There are basically two types of venture capitalists. The first wants to make a difference by building something. The second just wants purely to make a financial gain.
I was thinking about that recently during a classic waiting-in-the-wings moment. I was about to go onstage at the Kickstart Seed Fund CEO Summit in Salt Lake City, hub of Utah’s burgeoning tech scene.
I was invited to address the summit specifically for my deep experience as an entrepreneur and founder of both tech ventures and a venture capital fund. There is a term in venture capital called “both sides of the table,” meaning the founder side and the investor side. As I said to Kickstart Seed Fund Founder Gavin Christensen just before heading onstage, “I know what it’s like to be on both sides of the table. You can be cowering under it or strapped down on top of it. Take your pick.”

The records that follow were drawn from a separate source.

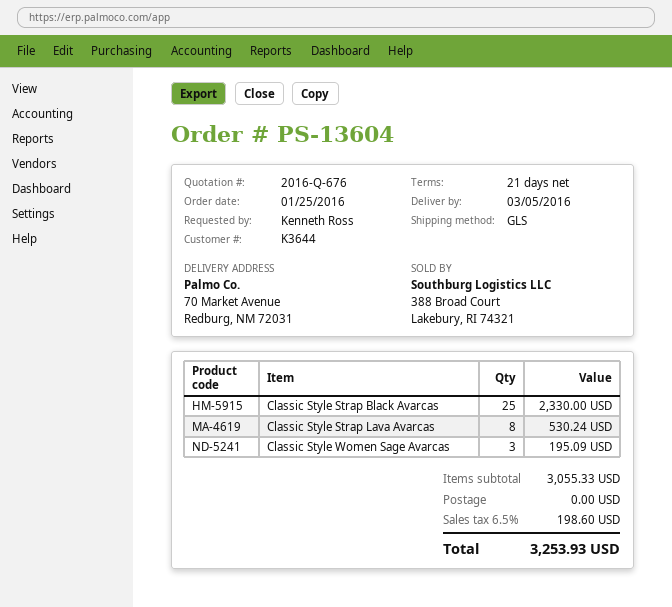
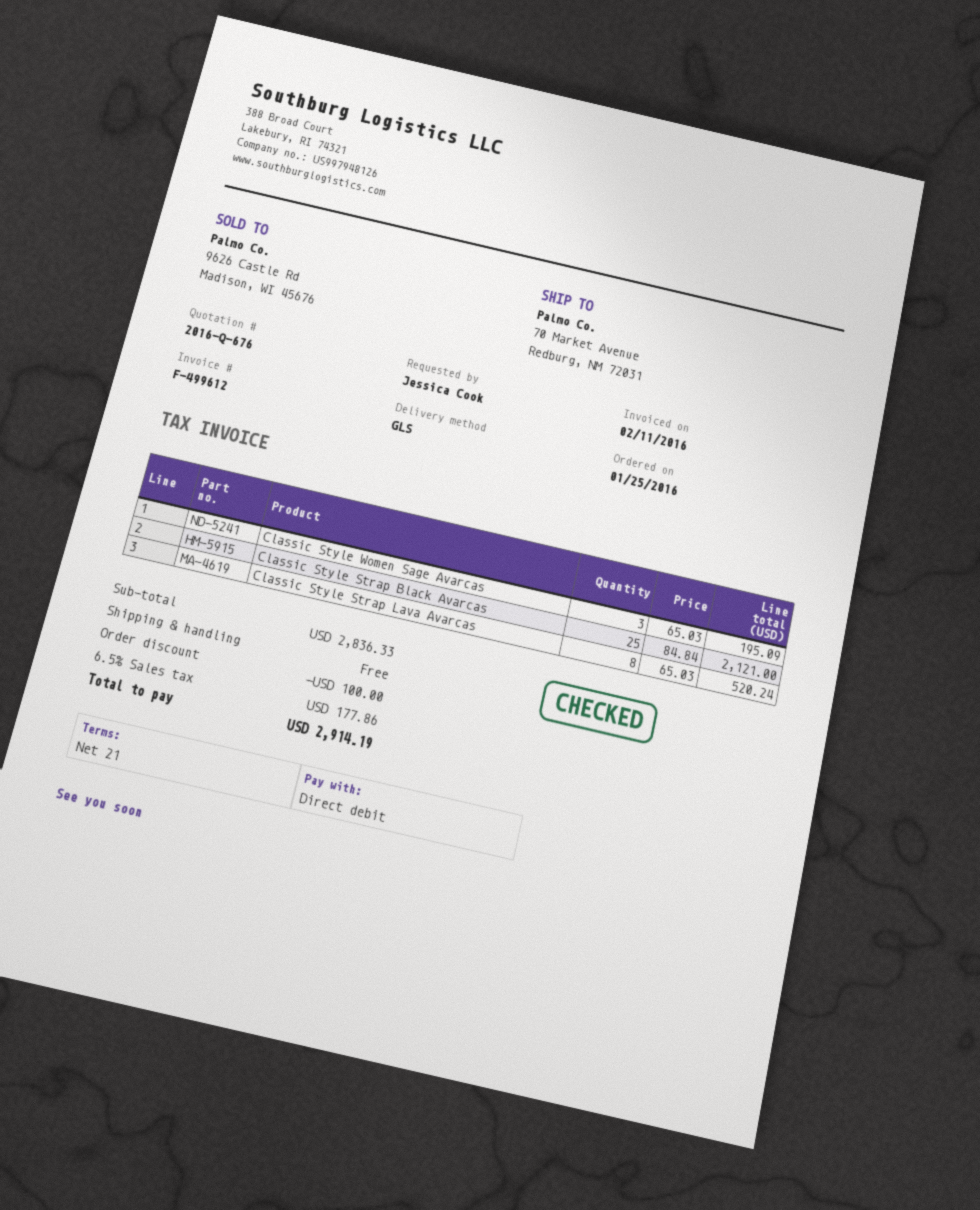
ordered by: Kenneth Ross -> Jessica Cook
Classic Style Strap Black Avarcas: 25 for 2330.00 -> 25 for 2121.00
Classic Style Strap Lava Avarcas: 8 for 530.24 -> 8 for 520.24
subtotal: 3055.33 -> 2836.33
discount: none -> 100.00
tax: 6.5% = 198.60 -> 6.5% = 177.86
total: 3253.93 -> 2914.19

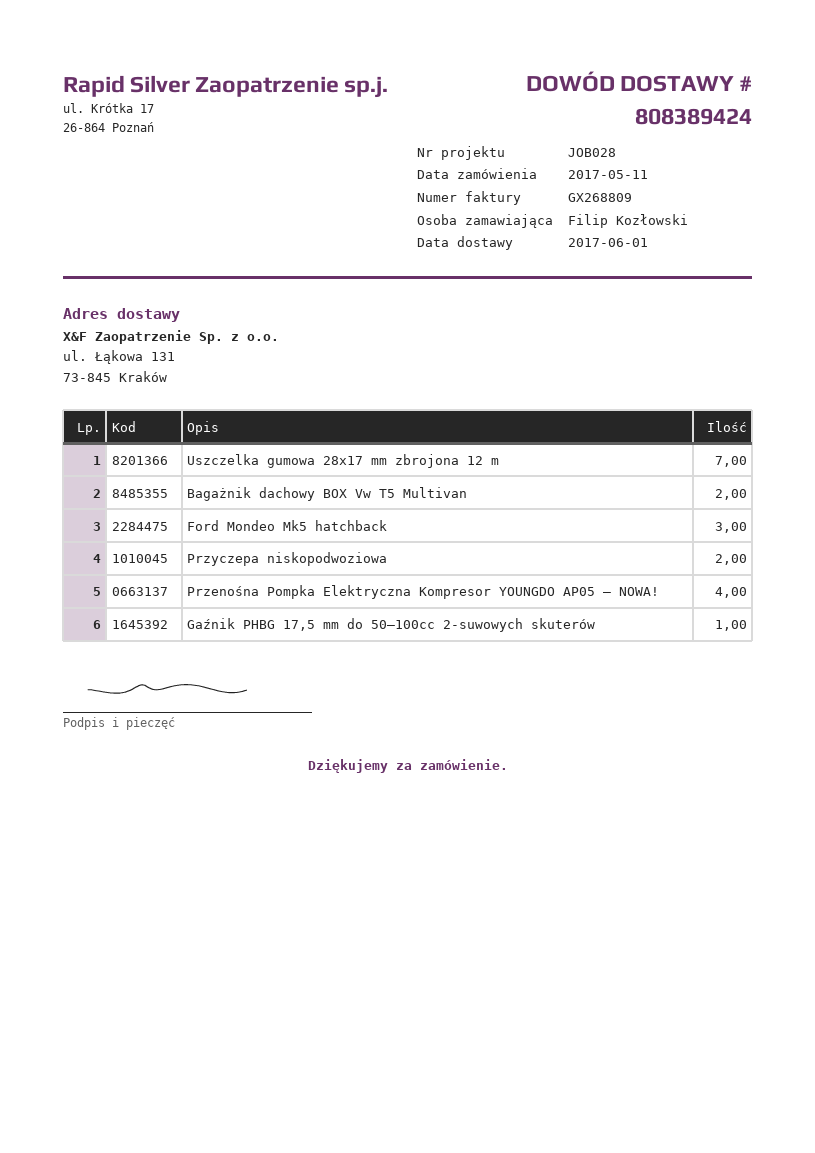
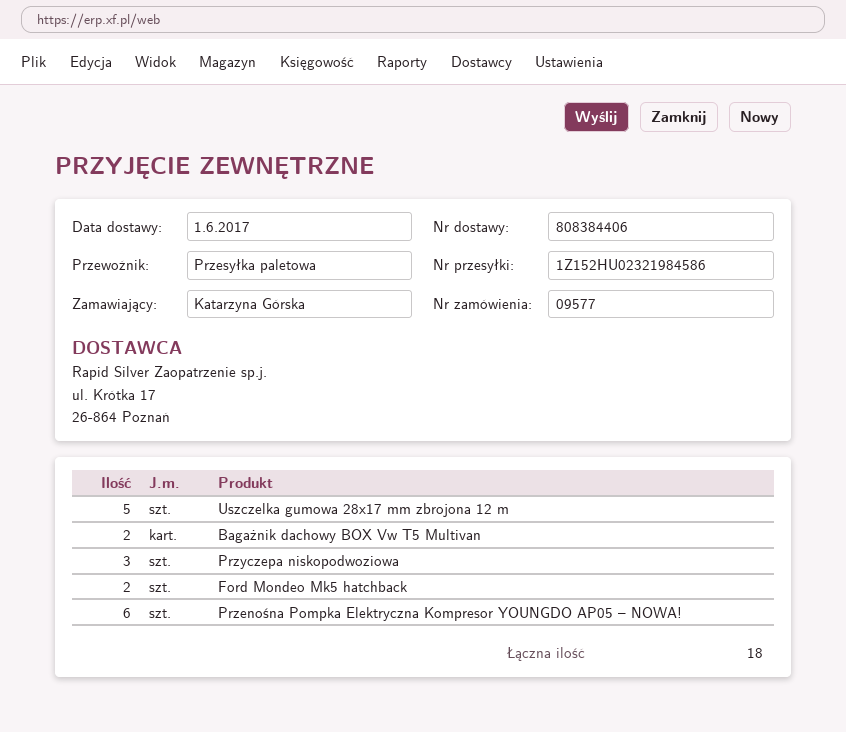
delivery note number: 808389424 -> 808384406
ordered by: Filip Kozłowski -> Katarzyna Górska
Uszczelka gumowa 28x17 mm zbrojona 12 m: 7 -> 5
Ford Mondeo Mk5 hatchback: 3 -> 2
Przyczepa niskopodwoziowa: 2 -> 3
Przenośna Pompka Elektryczna Kompresor YOUNGDO AP05 – NOWA!: 4 -> 6
Gaźnik PHBG 17,5 mm do 50–100cc 2-suwowych skuterów: 1 -> none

Gavin got the joke. For the best VCs, venture capital isn’t about chasing easy money. It’s about taking risks outside the norm. It’s not hard to find 10 reasons not to do a deal. But sometimes the deals that check the boxes on “no” are the best.

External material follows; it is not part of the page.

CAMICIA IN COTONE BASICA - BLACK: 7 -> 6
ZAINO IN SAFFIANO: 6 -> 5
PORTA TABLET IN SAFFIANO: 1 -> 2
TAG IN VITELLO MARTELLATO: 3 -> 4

You’ve just got to throw reason by the wayside and trust your gut. Gavin once funded a kid who was so young that after they signed the term sheet and the kid needed to open a bank account, his parents had to cosign because he only had a driver’s permit
That kind of instinctual investing has worked out spectacularly well for Gavin, and VCs like him. Kickstart is now the most active investor in the area with more than 85 investments.
To Be a Successful VC, You Have to Invest More Than Money
Gavin exemplifies everything that’s right about a venture capitalist. He’s done a great job building a community around his fund. The New Yorker dubbed Utah “the next Silicon Valley,” and Gavin has fueled a lot of that growth.

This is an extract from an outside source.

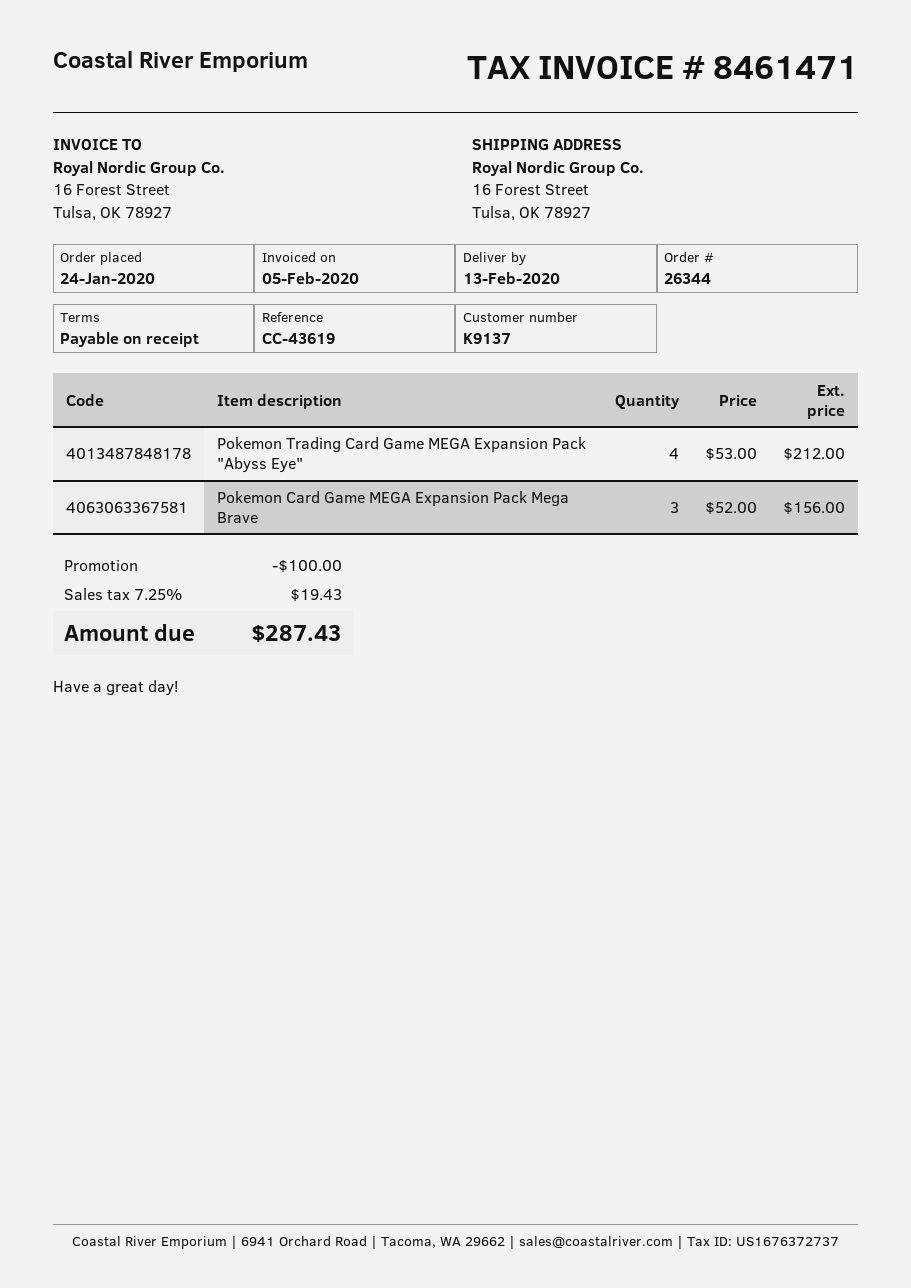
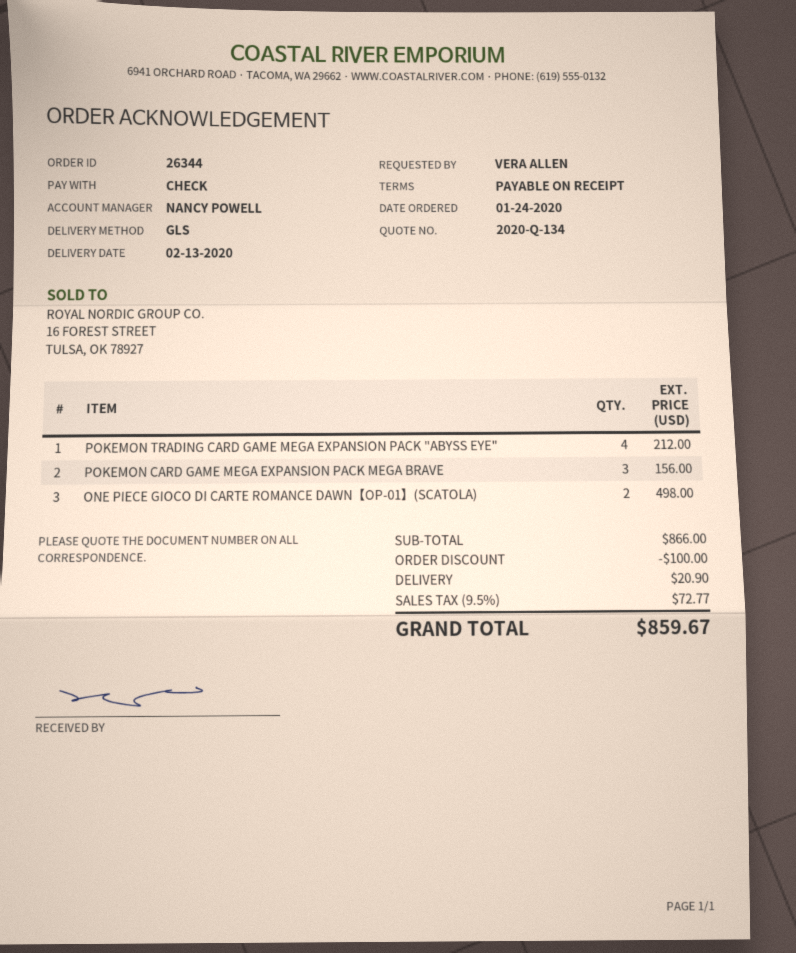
ONE PIECE GIOCO DI CARTE ROMANCE DAWN【OP-01】(SCATOLA): none -> 2 for 498.00
shipping: none -> 20.90
tax: 7.25% = 19.43 -> 9.5% = 72.77
total: 287.43 -> 859.67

For many of these entrepreneurs and investors, the fact that Utah is not Silicon Valley is the whole point. Utah entrepreneurs don’t have huge egos. They don’t flex their beach muscles trying to raise more money than they should. Also, because they’re not in the epicenter, they’re more open to being coached. Some might take a little longer to get up to speed, but it’s worth it because that’s part of building the right culture and loyalty in a relationship. And the culture in Utah couldn’t be more right. I’ve never seen a gathering of happier, well balanced and fitter-looking entrepreneurs in my career.
On the Other Hand …
And then you have the other kind of investor. I have always said venture capitalists aren’t all bad, it’s just the 99% who give the 1% a bad name (to repurpose an old joke about lawyers). They’re the ones who get into venture capital for purely financial gain. A lot of them are starry-eyed younger people who think it’s a sexy job that makes you rich overnight. The reality is that it probably won’t. As others have said, it’s a get-rich-slow program. It can take eight to 10 years to build and mature a portfolio, and along the way, most of them get beat up and devalued.
VC is a hits-driven business. Your biggest winners will be 10% of your deals. And they have to make up for the other 90% that either fail or just do OK. Investors like Gavin and me accept that equation as part of building blocks of relationships, of loyalty, of commitment — of brand. The other kind of investor looks at the entrepreneur as nothing more than a commodity to be used for financial gain. They apportion good time only against good deals and they abandon anyone who’s not overperforming. That’s very shortsighted.
So, Which One Are You?
If you’re already into a deal and you’re not sure which type of VC you’re in business with, you’ll find out the minute something goes slightly wrong — and it always does. VCs who value the capital more than the venture are the ones who turn the board meetings ugly. They pull out the blame gun, create conflict and hurt their investment.
That always astonishes me. It’s never their fault. They made a reasoned decision, with all the time in the world to do their due diligence to make that investment, and yet the second something goes wrong it’s everybody else’s fault.
They’ll also be the first to try to bail on the deal. And that’s just as well. Good riddance. Or, even worse, they try to leverage the situation with other investors for their own gain. When opportunity controls your loyalty, you have a serious character flaw.
If the entrepreneur is struggling, the VC should be helping them. Yes, venture capitalists have to make their investors money and, along the way, they make themselves money. But they should also try to build a community around the core ideas that they and their entrepreneurs believe in.
They see their entrepreneurs not as a commodity but as the greatest renewable asset in the game. You can keep funding them in multiple deals and often fail early to then hit later. And if they hit big they can become investors in your fund themselves. They can also be evangelists and referral sources for the lifeblood of a deal flow. They can provide the VC all kinds of rewards beyond financial gain.
Gavin Christensen proves that approach to venture capital can be successful. Just ask those 85+ companies that he’s funded in Utah’s burgeoning tech community. It’s a healthy example of the 1-percenters the other 99% should emulate.